I'm aware of the reform laws. There were never many repeat filers to begin with so it has not had a lick of impact on how many people are filing. 8% is pretty darn low and that probably also takes into account those that have filed a ch 7 and then filed a ch13 repayment plan due to a foreclosure, which is not abuse. Every single BK lawyer will tell you, repeat filing of a chapter 7 doesn't happen very often.
The bolded is interesting. As far as I recall, you work for a legal firm as a legal secretary, and you only have mentioned working for one (kick-butt

) lawyer. You also only work in the North, right?
Do you really want to go on record speaking for all US bankruptcy lawyers?

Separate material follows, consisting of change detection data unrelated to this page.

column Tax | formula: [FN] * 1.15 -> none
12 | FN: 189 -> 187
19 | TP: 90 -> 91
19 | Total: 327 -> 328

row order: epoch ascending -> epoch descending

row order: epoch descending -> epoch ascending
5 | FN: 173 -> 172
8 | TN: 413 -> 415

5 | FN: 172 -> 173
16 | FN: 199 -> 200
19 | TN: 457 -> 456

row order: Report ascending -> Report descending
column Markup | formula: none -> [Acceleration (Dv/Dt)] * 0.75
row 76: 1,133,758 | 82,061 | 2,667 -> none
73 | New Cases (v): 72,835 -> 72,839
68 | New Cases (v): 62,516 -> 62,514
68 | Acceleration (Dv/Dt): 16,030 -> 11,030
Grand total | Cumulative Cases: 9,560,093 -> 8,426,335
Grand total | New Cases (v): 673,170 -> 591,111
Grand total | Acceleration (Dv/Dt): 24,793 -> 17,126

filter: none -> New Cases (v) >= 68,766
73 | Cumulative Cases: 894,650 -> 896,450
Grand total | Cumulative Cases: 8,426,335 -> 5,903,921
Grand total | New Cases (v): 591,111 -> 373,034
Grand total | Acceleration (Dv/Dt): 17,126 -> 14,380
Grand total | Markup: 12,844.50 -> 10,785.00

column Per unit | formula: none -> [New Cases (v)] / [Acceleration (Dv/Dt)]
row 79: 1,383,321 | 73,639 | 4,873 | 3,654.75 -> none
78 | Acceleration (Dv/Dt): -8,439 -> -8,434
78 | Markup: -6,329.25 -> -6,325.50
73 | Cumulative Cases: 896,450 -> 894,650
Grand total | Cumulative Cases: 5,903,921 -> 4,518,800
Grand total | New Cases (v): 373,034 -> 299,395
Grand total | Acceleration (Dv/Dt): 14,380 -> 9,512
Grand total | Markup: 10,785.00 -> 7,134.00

All I need to logically disprove your statement is to find one lawyer that disagrees with your opinion. If you had qualified your statement with "most," I would have a harder road ahead of me.
Your opinion of the metric is 8% is low. Notice I did not mention the amount of money attached to that repeat filer statistic, nor did I put a numerical value on how many filers are repeat filers.
Just giving you a head's up on your opinion being just that... an opinion. You're speaking as an authority, but you're not able to do that. You have no citings in your pocket, you have no studies to point to, and you (possibly) work in one kick-butt lawyer's office.
(And this is in NO WAY me saying I'm the bomb or a subject matter expert or ANYTHING... Just giving a reality check that I'm not going to accept you as a subject matter expert without you citing the appropriate research, too.)